L’Unaf auditionnée sur la proposition de loi visant à rendre effectif et à renforcer le plafonnement des frais bancaires

13/05/2020

Compte-rendu de l’audition de l’Unaf en visioconférence par le sénateur Michel Canévet, rapporteur de la commission des finances sur la proposition de loi visant à rendre effectif et à renforcer le plafonnement des frais bancaires

L’Unaf, représentée par Morgane Lenain, Administratrice en charge de la consommation, du surendettement et du microcrédit, accompagnée de Fabien Tocqué, Coordonnateur du Pôle Economie, consommation et emploi, ont été reçus en audition par visioconférence le 5 mai dernier, par le sénateur Michel Canévet (Union centriste, Finistère), rapporteur pour la Commission des finances sur la proposition de loi visant à rendre effectif et à renforcer le plafonnement des frais bancaires. Claire Ménard, Chargée des relations parlementaires, les accompagnait.

Le sénateur a précisé dans un premier temps que cette proposition de loi serait examinée en commission des finances le 20 mai puis le 28 mai en séance publique.

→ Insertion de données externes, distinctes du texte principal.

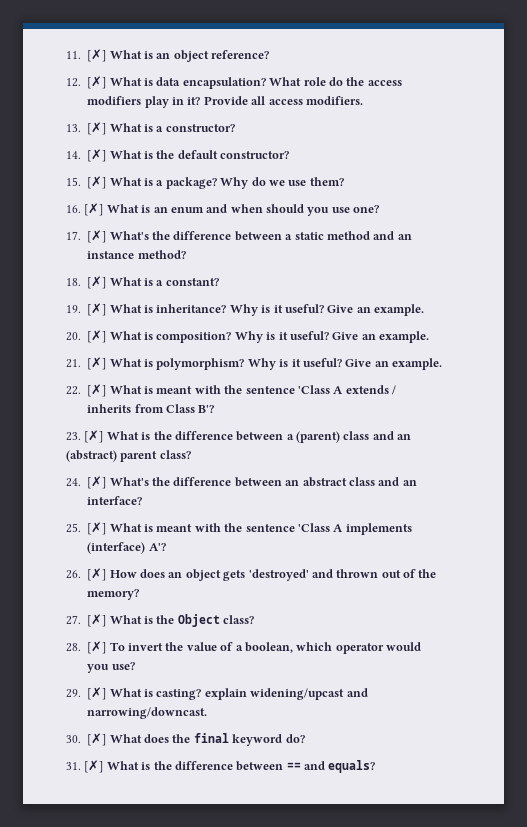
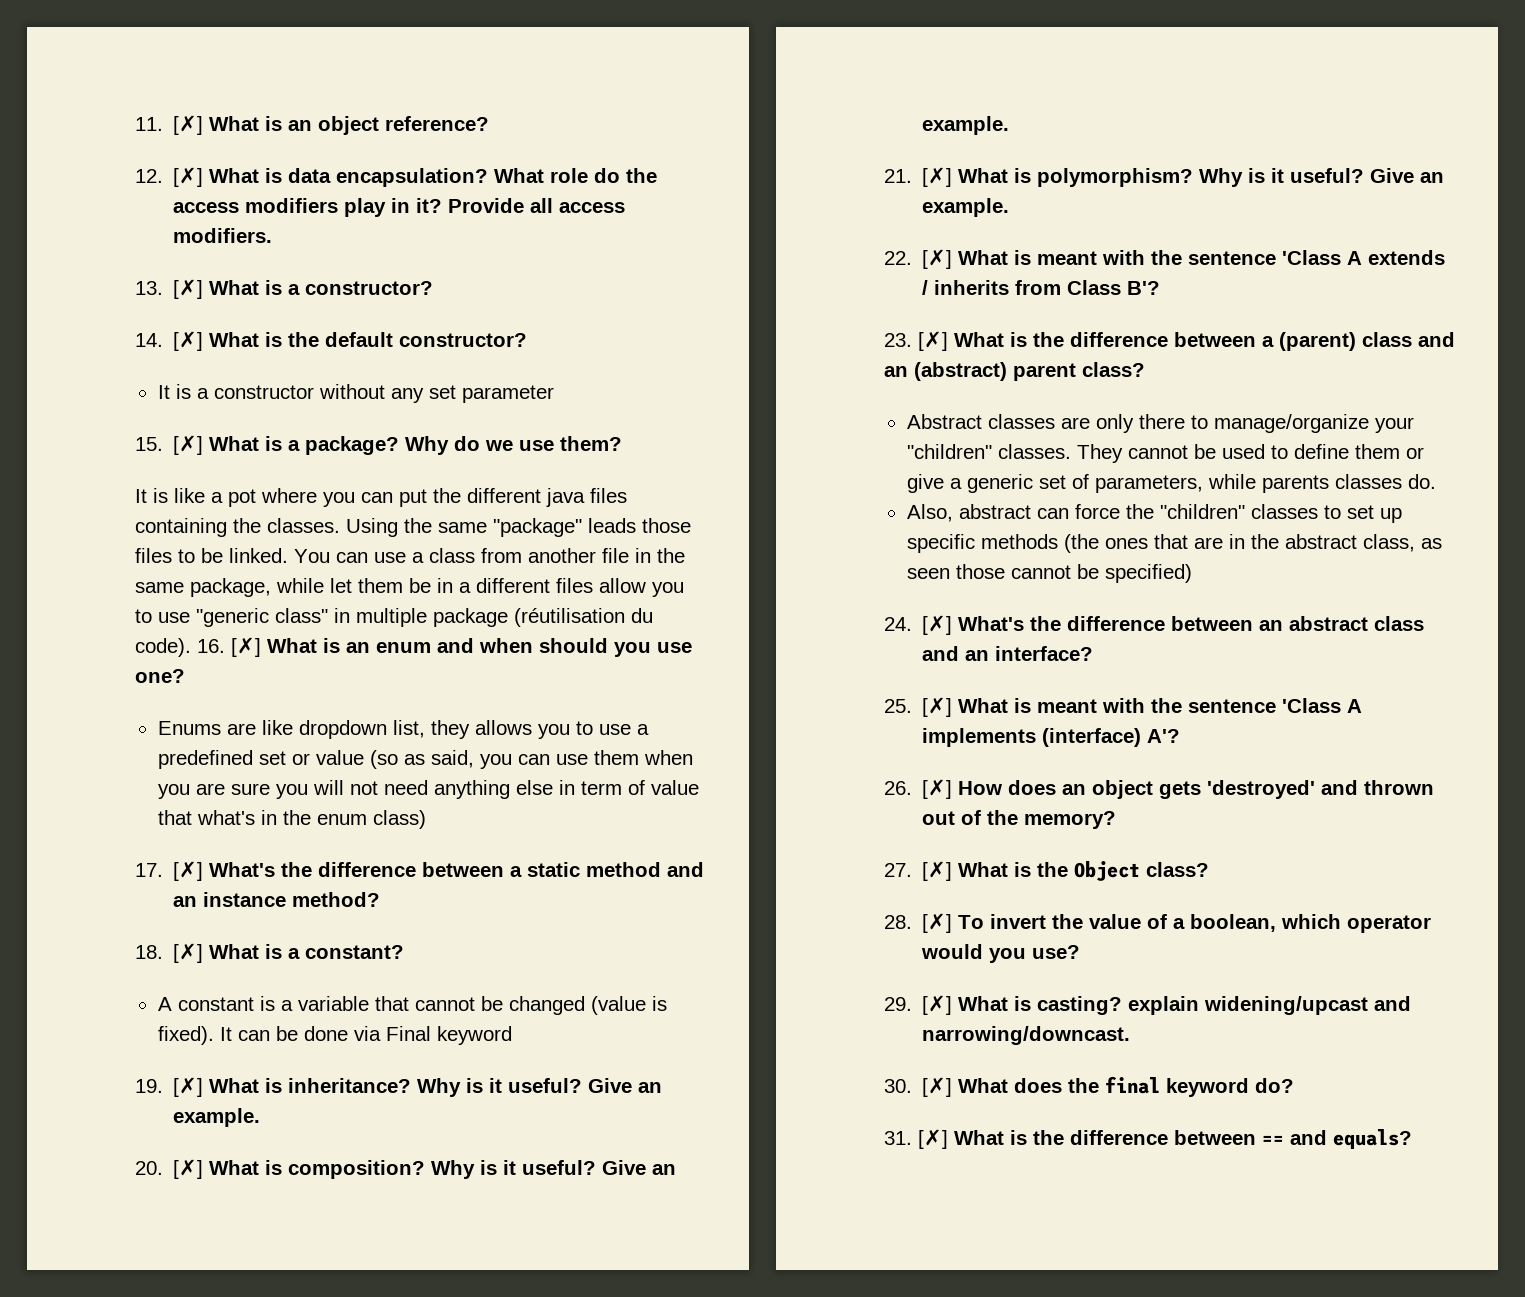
(290, 155) none -> [157,384,554,403] // It is a constructor without any set parameter
(344, 181) none -> [135,488,627,507] [135,518,691,537] [135,548,685,563] [135,578,684,597] [135,608,653,627] [135,638,191,657] It is like a pot where you can put the different java files containing the classes. Using the same "package" leads those files to be linked. You can use a class from another file in the same package, while let them be in a different files allow you to use "generic class" in multiple package (réutilisation du code).
(380, 209) none -> [157,720,649,739] [157,750,693,769] [157,780,699,799] [157,810,426,829] // Enums are like dropdown list, they allows you to use a predefined set or value (so as said, you can use them when you are sure you will not need anything else in term of value that what's in the enum class)
(219, 282) none -> [157,996,667,1015] [157,1026,512,1045] // A constant is a variable that cannot be changed (value is fixed). It can be done via Final keyword
(191, 454) none -> [906,414,1414,433] [906,444,1424,463] [906,474,1436,493] [906,504,1402,523] [906,534,1442,553] [906,564,1192,583] // Abstract classes are only there to manage/organize your "children" classes. They cannot be used to define them or give a generic set of parameters, while parents classes do. // Also, abstract can force the "children" classes to set up specific methods (the ones that are in the abstract class, as seen those cannot be specified)

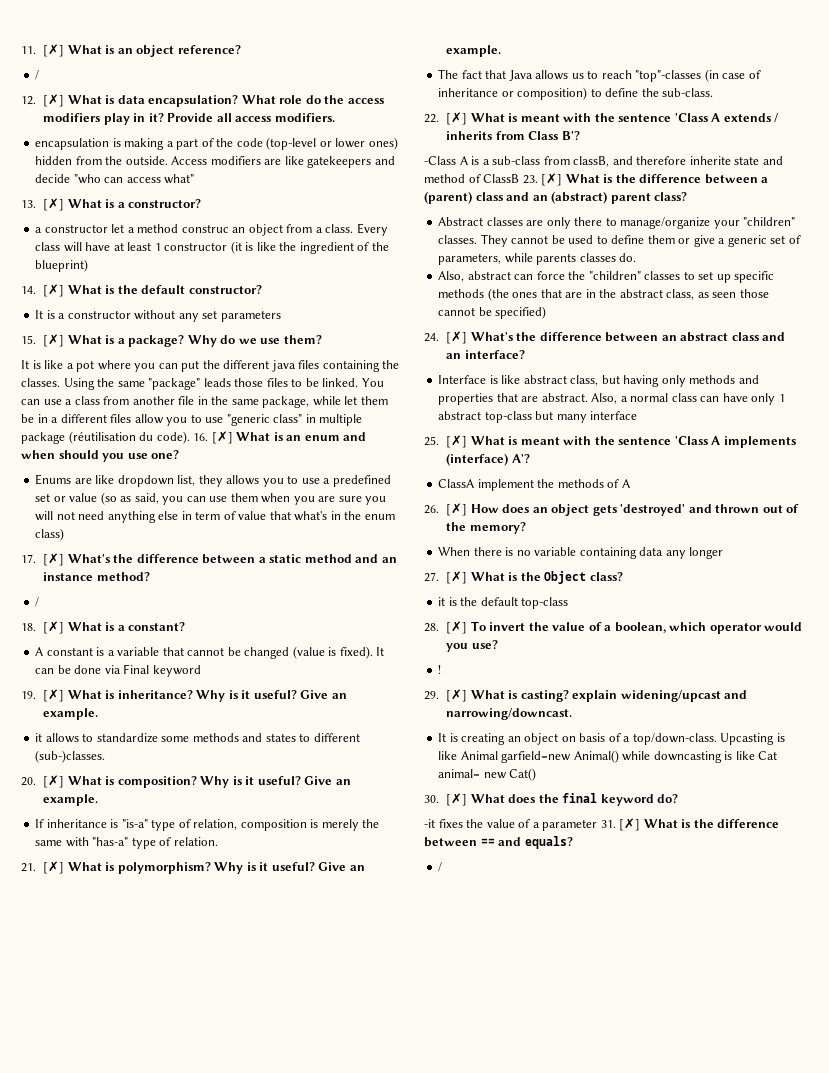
(490, 123) none -> [35,70,40,80] // /
(273, 235) none -> [35,137,398,150] [35,156,395,168] [35,174,195,184] // encapsulation is making a part of the code (top-level or lower ones) hidden from the outside. Access modifiers are like gatekeepers and decide "who can access what"
(434, 288) none -> [35,223,388,236] [35,241,389,254] [35,259,89,272] // a constructor let a method construc an object from a class. Every class will have at least 1 constructor (it is like the ingredient of the blueprint)
[461,385,554,403] parameter -> [220,310,281,322] parameters
(381, 899) none -> [35,597,40,607] // /
(261, 1117) none -> [35,733,360,743] [35,750,106,763] // it allows to standardize some methods and states to different (sub-)classes.
(1010, 125) none -> [35,819,380,831] [35,837,218,849] // If inheritance is "is-a" type of relation, composition is merely the same with "has-a" type of relation.
(1010, 207) none -> [438,69,761,82] [438,87,714,100] // The fact that Java allows us to reach "top"-classes (in case of inheritance or composition) to define the sub-class.
(1161, 288) none -> [424,156,783,167] [424,174,520,183] -Class A is a sub-class from classB, and therefore inherite state and method of ClassB
(1094, 653) none -> [438,375,759,387] [438,393,785,405] [438,411,638,423] // Interface is like abstract class, but having only methods and properties that are abstract. Also, a normal class can have only 1 abstract top-class but many interface
(1181, 736) none -> [438,479,630,491] // ClassA implement the methods of A
(1117, 820) none -> [438,547,724,559] // When there is no variable containing data any longer
(1210, 869) none -> [438,597,569,609] // it is the default top-class
(1081, 952) none -> [438,665,442,674] // !
(1131, 1035) none -> [438,733,785,745] [438,750,778,763] [438,768,537,781] // It is creating an object on basis of a top/down-class. Upcasting is like Animal garfield=new Animal() while downcasting is like Cat animal= new Cat()
(1295, 1085) none -> [424,819,598,831] -it fixes the value of a parameter
(1412, 1139) none -> [438,862,443,872] // /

Morgane Lenain, pour introduire l’intervention de l’Unaf, a rappelé que les frais d’incidents bancaires représentaient pour les banques un chiffre d’affaires estimé en 2016 à 6,5 Md d’euros.

Fabien Tocqué est ensuite intervenu pour rappeler les principaux constats concernant les frais d’incidents bancaires issus des différentes études et enquêtes conduites en partenariat par l’Unaf-INC-60 millions de consommateurs depuis plus de 3 ans.

Il est ensuite revenu sur les derniers épisodes concernant les frais d’incidents bancaires à savoir les engagements pris par les banques en septembre 2018 et décembre 2018. Ce dernier engagement en plein mouvement des gilets jaunes prévoyait la non-augmentation des tarifs bancaires pour les particuliers en 2019 et un plafonnement des frais d’incidents bancaires à 25 euros par mois pour les populations les plus fragiles. La Banque de France estimait à l’époque que la mesure pouvait bénéficier à 3,6 millions de personnes et que ces engagements représentent 500 à 600 millions d’euros de pouvoir d’achat redistribués au bénéfice des Français.

L’Unaf a porté un regard plus mitigé sur les avancées de ce dernier accord et ceci pour plusieurs raisons :

  • seuls 1 million de comptes ont été plafonnés sur les 3,6M de clients fragiles ;
  • le dispositif n’est pas à la hauteur des besoins car 8 millions de clients dépassent tous les mois leur découvert autorisé ;
  • l’offre client fragile, pilier du dispositif ne fonctionne pas car les banques ne le promeuvent pas en raison de sa non-rentabilité et les clients n’en veulent pas non plus car c’est une offre peu souple et stigmatisante ;
  • le plafonnement en place n’est pas efficace et se surajoute aux textes existants augmentant la complexité pour les conseillers bancaires comme pour les clients.

Morgane Lenain a ensuite décliné les principes et les enseignements tirés des différents épisodes précédents liés aux frais d’incidents bancaires et a réagi au contenu de la proposition de loi.

Il semble notamment essentiel d’avoir un plafond de tous les frais d’incidents bancaires pour l’ensemble des clients.